VII. There was much argument about the letters of August 25, 1925, and September 23, 1930, written from officers of the bureau to the plaintiff, and admittedly received by him. The contention was that each of these letters stated a denial of the plaintiff's claim. I do not so construe the letter of August 25, 1925, and as to the second letter of September 23, 1930, even if it could be construed as a denial of the plaintiff's claim, it was not the act of the Director or an appellate board of the Veterans' Bureau. For, so far as it appears, the letter of September 23, 1930, was merely signed by an individual, and hence does not come within the definition of "disagreement" in the amendment of July 3, 1930.

In any event, it must be remembered that neither of those letters was treated by the parties as a denial constituting a "disagreement," because the plaintiff continued to prosecute his claim through the various administrative tribunals set up by the bureau until eventually it was allowed.

Such contemporary construction by the acts of the parties of letters which they exchanged has great weight with courts, and is usually controlling in the case of any doubt as to the implications involved in the letters.
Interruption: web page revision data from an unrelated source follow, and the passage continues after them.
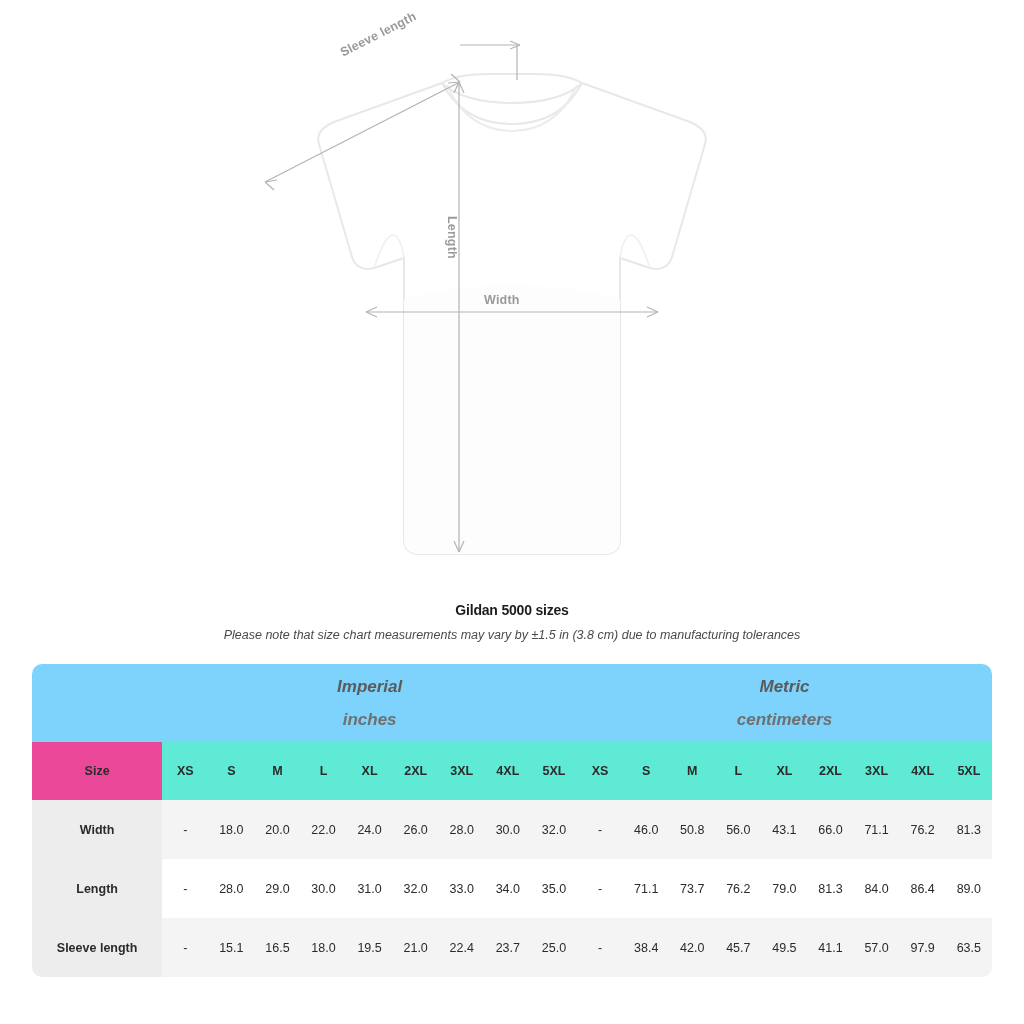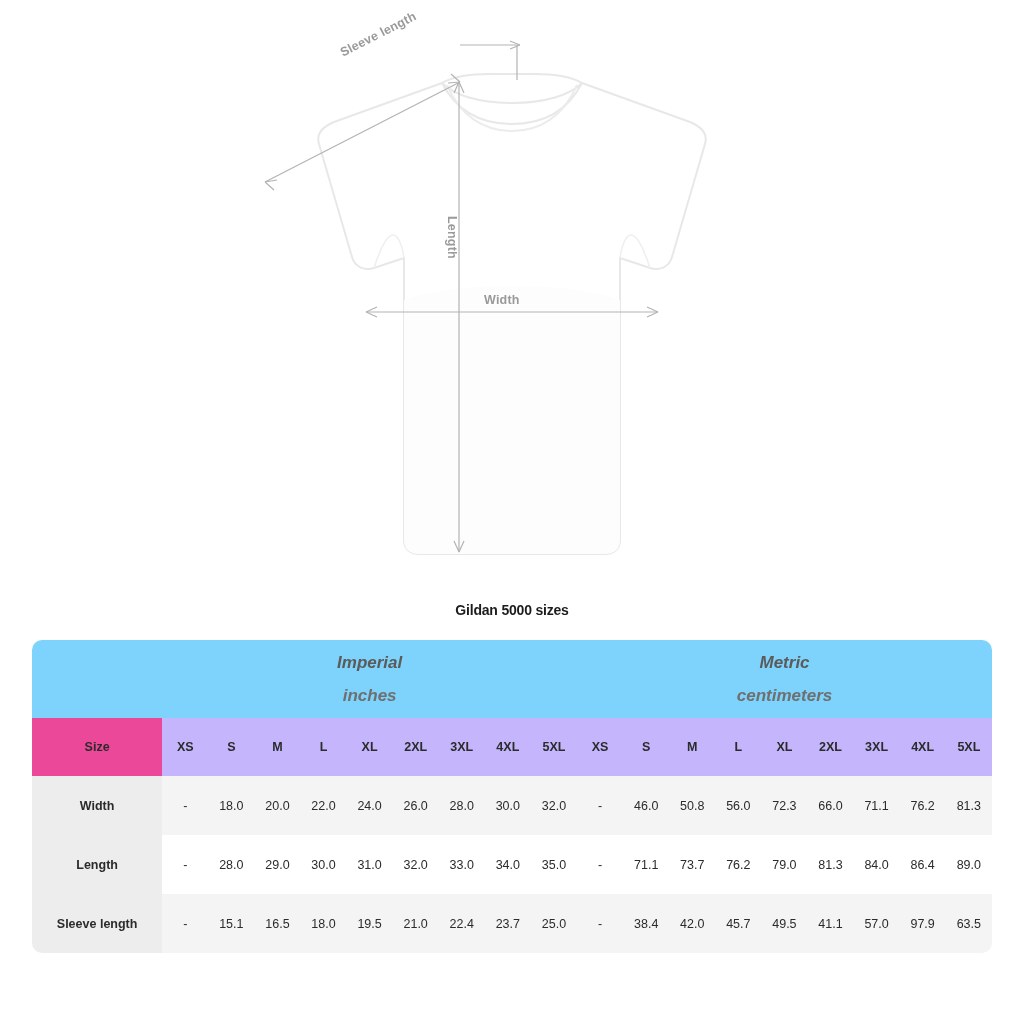"Please note that size chart" div.chart-note { html: none -> <div>Please note that size chart measurements may vary by ±1.5 in (3.8 cm) due to manufacturing tolerances</div> }
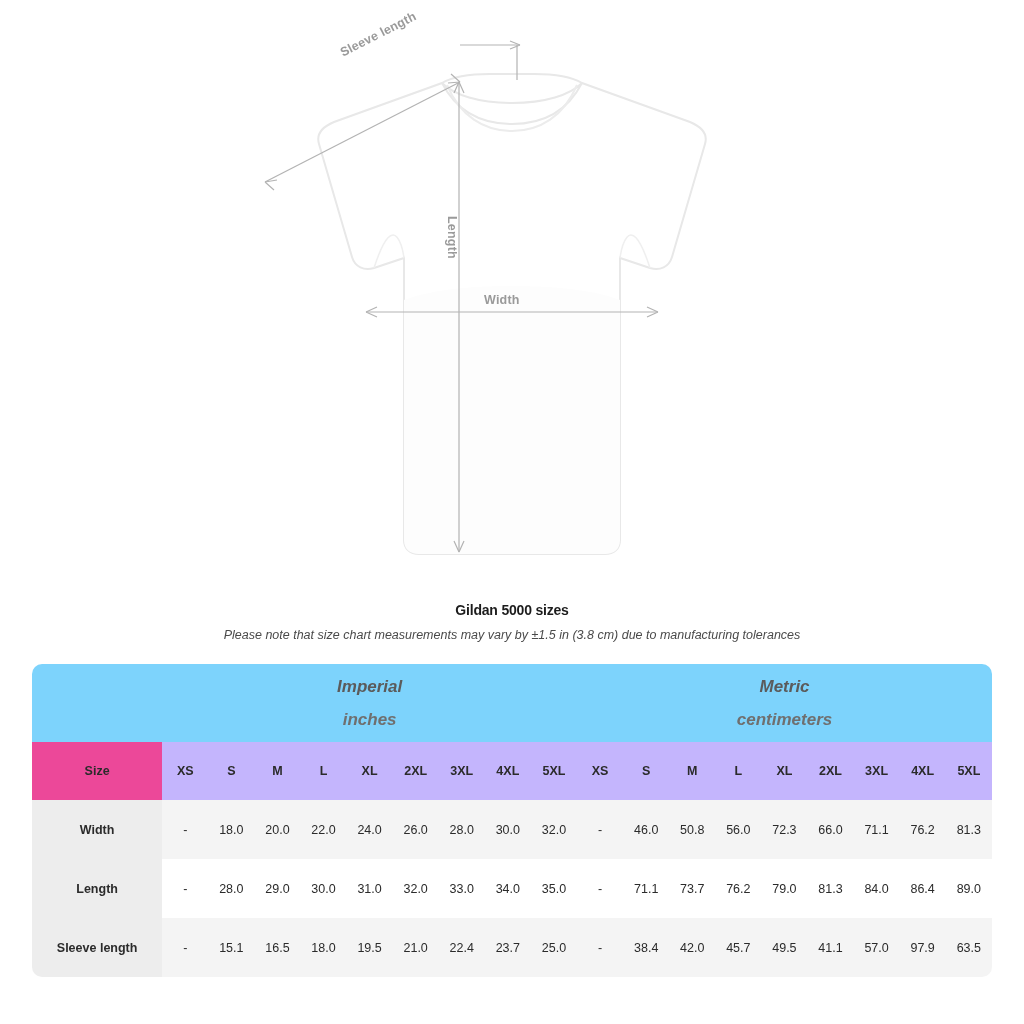"XS" .head-row th { background: #c4b5fd -> #5eead4 }
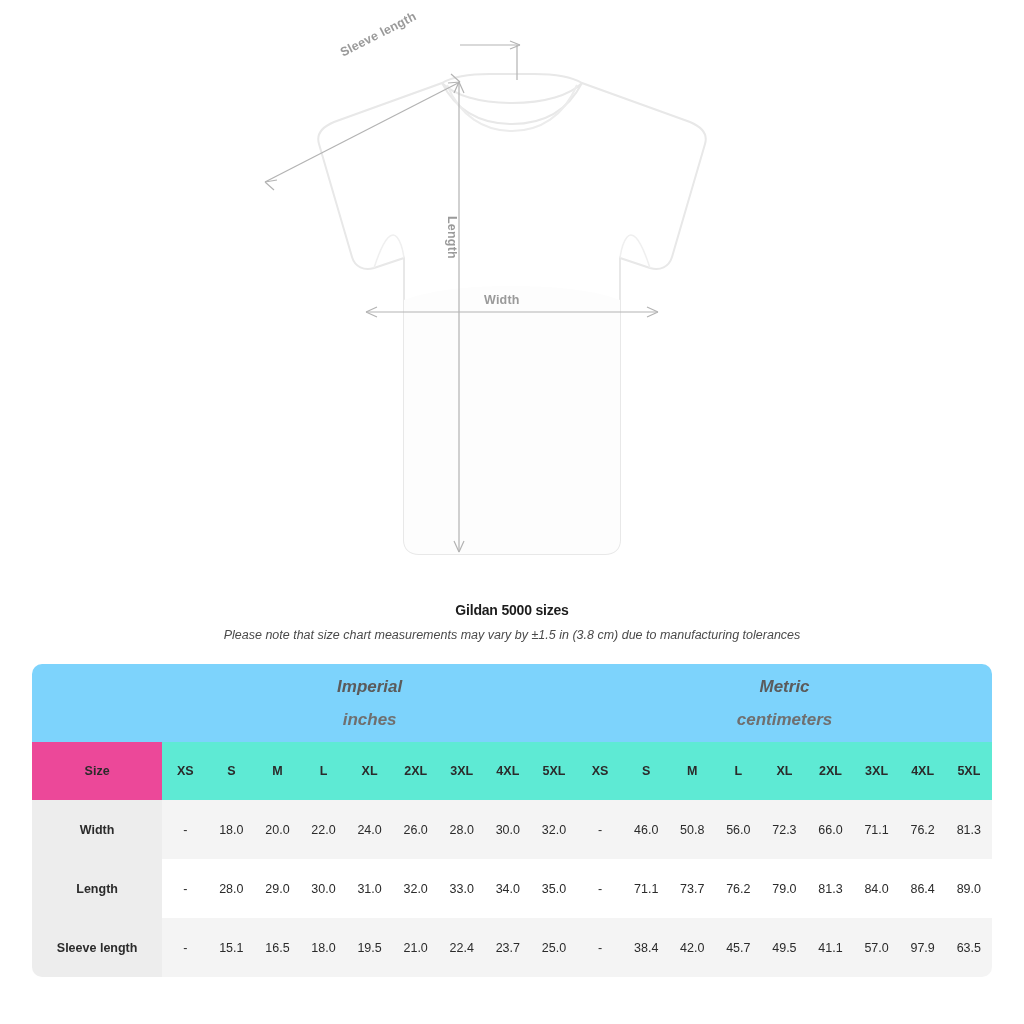"72.3" td { text: 72.3 -> 43.1 }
But I entirely agree with the excellent argument of Mr. Koenig, Assistant United States Attorney, that what construction should be put on these letters matters not, because the jurisdictional basis for entertaining this case in this court was changed after July 3, 1930, and the new basis for jurisdiction never arose.

VIII. In a motion of this kind, the allegations of the answer are deemed admitted, and consequently it has been shown on these papers, irrespective of any outside admissions, that there has not been any denial by the Director of the Veterans' Bureau or any one acting on his behalf on appeal which only would constitute a "disagreement" under the amendment of July 3, 1930, above quoted; and hence that this court is without jurisdiction.

If on a motion such as this by the plaintiff it appears that there is not any jurisdiction to entertain the plaintiff's case, the motion will turn out, as here, to be a boomerang, and the court hearing it should dispose of the case finally on the jurisdictional point without requiring an additional motion for a dismissal on the ground of lack of jurisdiction, for courts must note and observe their jurisdictional limitations. Reid v. United States, 211 U.S. 529, 539, 29 S. Ct. 171, 53 L. Ed. 313.

Settle order for judgment of dismissal, which will not carry costs, on two days' notice.